My door locks behind me, which means it is safe whether I am in or out of it! Obviously the staff can override the lock (as they can for the bathrooms etc). They check on your regularly, including at night (they just look through your door, they don't wake you up). Your observation level can change depending on how you are, at the moment I am on constant obs which means I have someone with me all the time, but most people on the unit are checked once an hour. They can increase your observation levels at your risky times, so for example if it is an ED unit they might observe you more closely or ask you to stay in a communal area for a certain amount of time after meals.

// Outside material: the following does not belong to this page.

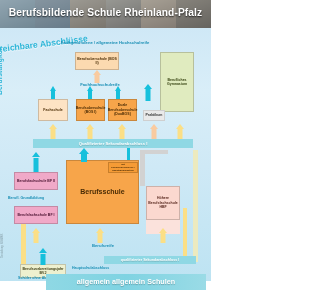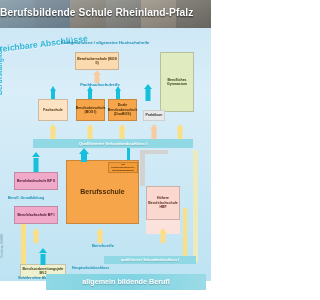"Berufsbildende Schule Rheinland-Pfalz" .header-title { width: 183px -> 211px }
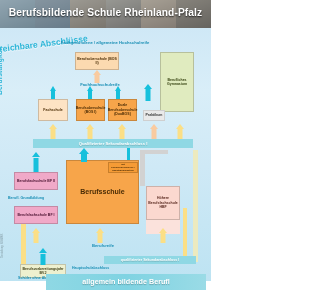"allgemein bildende Berufl" div.allg-label { text: bildende Berufl -> allgemein Schulen }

I have my own laptop and a dongle here (but does depend on the unit), I also have my phone. You are not allowed chargers in your room but they will charge things for you in the office. I have a Kindle, colouring in, puzzle books, magazines... I also play Scrabble, cards, do jigsaws, crafty activities, sometimes with other patients, sometimes with the staff. There are specific staff who organise activities, but weekends can be quite dull. I watch TV a lot! There are lounges to sit in and tables and chairs if you want to do something at a table.
There is a laundry here but my husband takes my washing home for me. I have my own towel here and can change my bedding whenever I want. There are always fresh towels and linen available. I have all my own toiletries and make-up like I would at home. Razors are usually supervised but you can shave your legs etc.
I am sectioned and have quite limited leave (time away from hospital), so my husband mostly visits me here. He comes every day and they are pretty flexible on visiting. My friends have also visited me. Sometimes I find too much visiting a bit overwelhming so be aware of that! People here have their children visiting them, or they go out to visit them.
I self harm which has some similarities with ED, with other SIers I have to be very very aware of it becoming a competition. One girl here started to copy me which really upset me. You have to try really hard to focus on yourself and your recovery.
This is crazy long sorry! I hope it is helpful.
Oh and one last thing. It can be scary and it can be safe.
I think being IP (especially informally) can be what you make of it. It can be easy to get sucked into other people's drama, I am friendly but choose not to share my phone number etc with other patients. Use it as a time for recovery and space.
I am on a general unit so there is a wide mix of people so it can be noisy and a bit intimidating at times, I would imagine a more specialised unit to be a bit more peaceful. I have got used to it and the staff are very supportive and make me feel safe. I have to confess I have had the odd shouty moments (at staff ) but I don't think I am scary!